= Giacomo Damiani =

Italian ichthyologist and ornithologist

Giacomo Damiani (August 1871, Portoferraio – 1944) was an Italian ichthyologist and ornithologist.

Born into a wealthy family on Elba island, Giacomo Damiani graduated from the University of Genoa and became a teacher of
Natural Sciences in secondary schools. By the age of 20, in 1891, he was in contact with Enrico Giglioli, the leading Italian ornithologist of the time, who was based at the museum in Florence. He was instrumental in assembling a zoological collection called “la collezione Elbana” at Villa di San Martino, now dispersed. Many of his specimens are in the La Specola museum in Florence.

==Selected works==
- 1892 ‘Rondini e Rondoni’ (martins and swifts) Bollettino del Naturalista.

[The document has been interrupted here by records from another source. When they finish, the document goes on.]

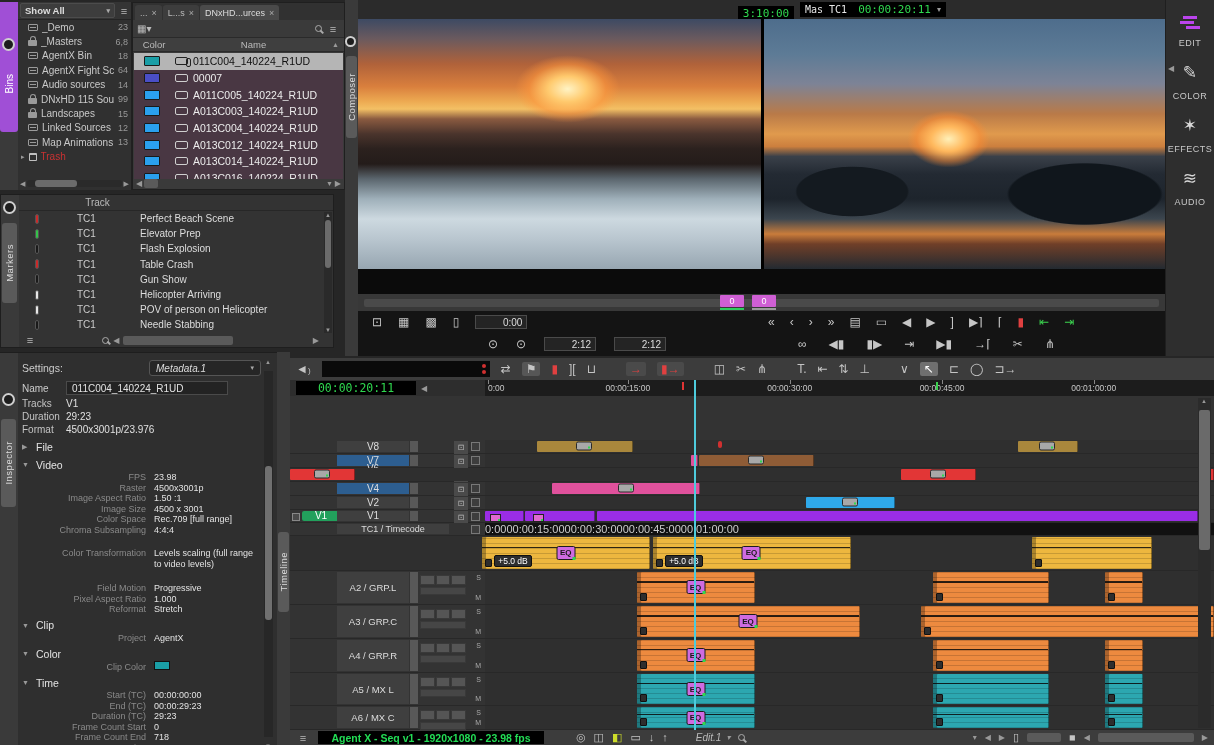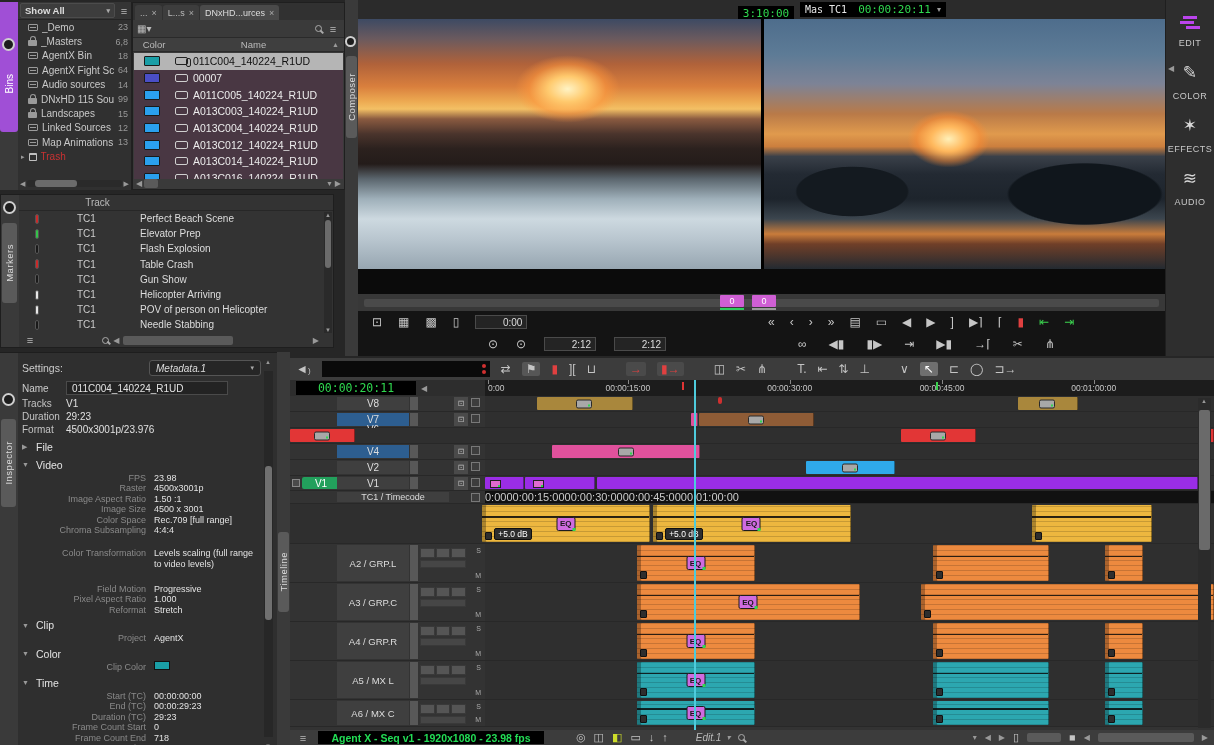--- a/index.html
+++ b/index.html
@@ -103,21 +103,21 @@
   .name-row { display:flex; align-items:center; height:18px; gap:8px; }
   .name-row .l { width:36px; font-size:10px; color:#ccc; }
   .name-input { width:162px; height:14px; background:#232323; border:1px solid #4a4a4a; color:#e3e3e3;
                 font-size:10px; display:flex; align-items:center; padding:0 5px; }
   .sum-row { display:flex; height:13px; align-items:center; font-size:10px; }
   .sum-row .l { width:44px; color:#c4c4c4; }
   .sum-row .v { color:#e0e0e0; }
   .sec-h { display:flex; align-items:center; height:15px; gap:6px; margin-top:3px; }
   .sec-h .tri { font-size:7px; color:#999; width:8px; }
   .sec-h .sec-t { font-size:10.5px; color:#e2e2e2; }
-  .f-row { display:flex; min-height:10.5px; align-items:flex-end; }
+  .f-row { display:flex; min-height:10.5px; align-items:center; }
   .f-l { width:132px; text-align:right; padding-right:8px; font-size:9px; color:#8a8a8a; flex:none; }
   .f-v { font-size:9px; color:#e2e2e2; }
   .f-row.tall { align-items:flex-start; min-height:22px; }
   .f-row.tall .f-v { width:118px; line-height:10.5px; }
   .sp-row { height:13px; }
   .swatch { display:inline-block; width:16px; height:9px; border:1px solid #111; }
   .insp-scroll { position:absolute; right:4px; top:18px; bottom:8px; width:9px; background:#272727; }
   .insp-scroll .vthumb { position:absolute; left:1px; right:1px; top:26%; height:42%; background:#707070; border-radius:3px; }
 
   
@@ -749,21 +749,21 @@
           <span class="rlab" style="left: 41.8%;">00:00:30:00</span>
           <span class="rtick" style="left: 62.7%;"></span>
           <span class="rlab" style="left: 62.7%;">00:00:45:00</span>
           <span class="rtick" style="left: 83.5%;"></span>
           <span class="rlab" style="left: 83.5%;">00:01:00:00</span>
           <span class="rmark" style="left: 27%; background: rgb(224, 52, 52);"></span>
           <span class="rmark" style="left: 61.8%; background: rgb(58, 208, 78);"></span>
         </div>
     </div>
     <div class="tracks" id="track-rows">
-        <div class="trow" style="height: 16px;">
+        <div class="trow" style="height: 16px; margin-top: 44px;">
           <div class="thdr">
             <div class="ncell">V8</div>
             <div class="pencil"></div>
             <div class="monbtn">⊡</div>
             <div class="rbox"></div>
           </div>
           <div class="tlane">
             <div class="clip c-tan" style="left: 7.1%; width: 13.2%;">
               <span class="fxb"></span>
             </div>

- 1892 ‘Prima contribuzione alla ittiofauna del mare dell’Elba’ Bollettino del Naturalista Marine fish.
- 1892 ‘Note ornitologiche dall’Elba the first of a series of papers with this title published during the next 20 years in the journal Avicula.

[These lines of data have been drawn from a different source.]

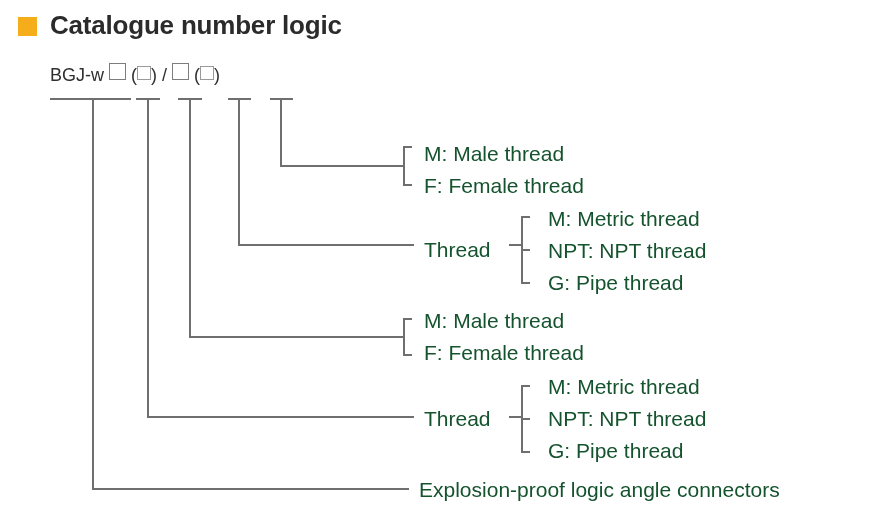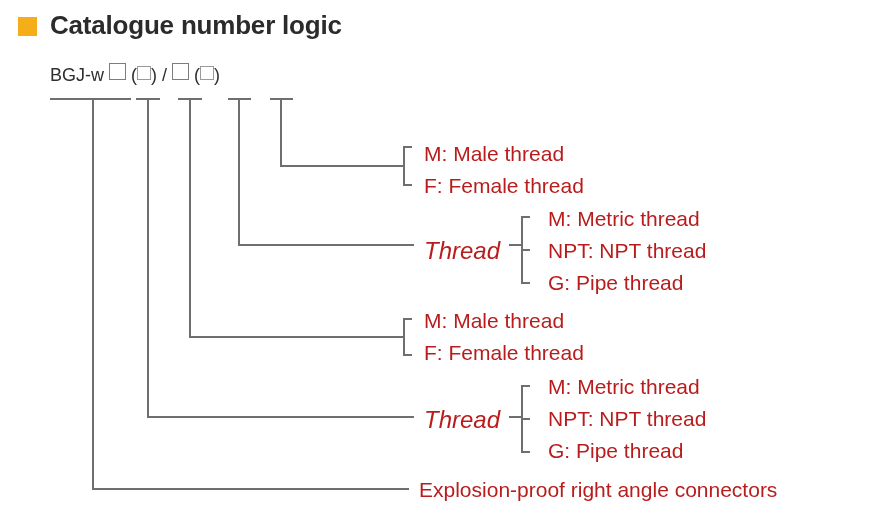--- a/index.html
+++ b/index.html
@@ -55,25 +55,25 @@
     vertical-align:1px;
   }
 
   
   #lines{position:absolute;left:0;top:0;width:879px;height:532px;}
 
   
   .lbl{
     position:absolute;
     font-size:21px;
-    color:#b91c1c;
+    color:#14532d;
     white-space:nowrap;
     line-height:1;
   }
-  .lbl.mid{font-size:24px;font-style:italic;}
+  .lbl.mid{font-size:21px;}
 </style>
 </head>
 <body>
 
 <div id="stage">
 
   <div class="heading">
     <span class="bullet" style="background: rgb(245, 174, 25);"></span>
     <span class="heading-text">Catalogue number logic</span>
   </div>
@@ -121,15 +121,15 @@
   <div class="lbl" style="left:548px;top:272px;">G: Pipe thread</div>
 
   <div class="lbl" style="left:424px;top:310px;">M: Male thread</div>
   <div class="lbl" style="left:424px;top:342px;">F: Female thread</div>
 
   <div class="lbl mid" style="left:424px;top:408px;">Thread</div>
   <div class="lbl" style="left:548px;top:376px;">M: Metric thread</div>
   <div class="lbl" style="left:548px;top:408px;">NPT: NPT thread</div>
   <div class="lbl" style="left:548px;top:440px;">G: Pipe thread</div>
 
-  <div class="lbl" style="left:419px;top:479px;">Explosion-proof right angle connectors</div>
+  <div class="lbl" style="left:419px;top:479px;">Explosion-proof logic angle connectors</div>
 
 </div>
 
 </body></html>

- 1909. Su alcuni rari scombridi dell'isola Elba (1898–1908). Bollettino della Società Zoologica Italiana, Roma, ser. 2, 10, p. 106, 112, 113.

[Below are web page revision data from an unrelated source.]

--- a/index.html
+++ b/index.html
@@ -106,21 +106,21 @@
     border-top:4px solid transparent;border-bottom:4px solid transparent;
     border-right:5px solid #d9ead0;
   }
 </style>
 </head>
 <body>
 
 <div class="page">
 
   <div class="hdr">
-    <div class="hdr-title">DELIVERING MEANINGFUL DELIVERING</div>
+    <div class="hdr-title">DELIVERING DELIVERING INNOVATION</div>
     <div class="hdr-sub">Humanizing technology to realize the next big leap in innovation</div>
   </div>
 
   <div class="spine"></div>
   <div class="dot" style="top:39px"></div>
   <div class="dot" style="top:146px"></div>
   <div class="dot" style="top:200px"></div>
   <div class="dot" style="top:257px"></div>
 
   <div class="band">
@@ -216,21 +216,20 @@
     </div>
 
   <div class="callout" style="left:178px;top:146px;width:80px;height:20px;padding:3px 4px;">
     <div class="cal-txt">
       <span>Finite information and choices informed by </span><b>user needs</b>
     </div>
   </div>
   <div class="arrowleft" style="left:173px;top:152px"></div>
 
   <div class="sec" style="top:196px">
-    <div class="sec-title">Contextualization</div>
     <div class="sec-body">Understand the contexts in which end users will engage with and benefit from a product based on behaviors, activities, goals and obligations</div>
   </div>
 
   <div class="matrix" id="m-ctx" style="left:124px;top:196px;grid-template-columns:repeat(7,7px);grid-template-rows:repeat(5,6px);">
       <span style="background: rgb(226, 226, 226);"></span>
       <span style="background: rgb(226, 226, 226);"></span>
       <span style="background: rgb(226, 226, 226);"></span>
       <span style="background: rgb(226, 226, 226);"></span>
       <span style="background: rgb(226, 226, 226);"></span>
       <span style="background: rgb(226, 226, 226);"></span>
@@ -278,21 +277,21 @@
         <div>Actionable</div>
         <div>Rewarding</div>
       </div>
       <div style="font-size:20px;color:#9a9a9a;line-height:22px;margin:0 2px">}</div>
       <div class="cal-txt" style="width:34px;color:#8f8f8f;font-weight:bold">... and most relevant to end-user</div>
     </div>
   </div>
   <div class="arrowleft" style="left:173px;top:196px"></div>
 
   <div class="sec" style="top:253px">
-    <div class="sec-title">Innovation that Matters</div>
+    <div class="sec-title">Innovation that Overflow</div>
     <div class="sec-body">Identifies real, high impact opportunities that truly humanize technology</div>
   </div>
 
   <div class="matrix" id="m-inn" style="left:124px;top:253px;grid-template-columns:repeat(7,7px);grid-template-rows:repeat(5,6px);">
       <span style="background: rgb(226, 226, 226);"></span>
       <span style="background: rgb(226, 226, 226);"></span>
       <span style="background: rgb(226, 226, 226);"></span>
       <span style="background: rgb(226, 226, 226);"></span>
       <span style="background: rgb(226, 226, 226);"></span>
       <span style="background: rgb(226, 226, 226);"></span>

- 1911. Sovra una Balaenoptera del novembre 1910 a Marciana Marina (Elba). Bollettino della Società Zoologica Italiana, Roma 1911:50-57.
- 1912 with Conte Arrigoni degli Oddi E. Note sopra una raccolta di Uccelli dell'Arcipelago Toscano. Riv. ital. Orn. 1 (I s.): 241–261. Birds of the Tuscan Archipelago.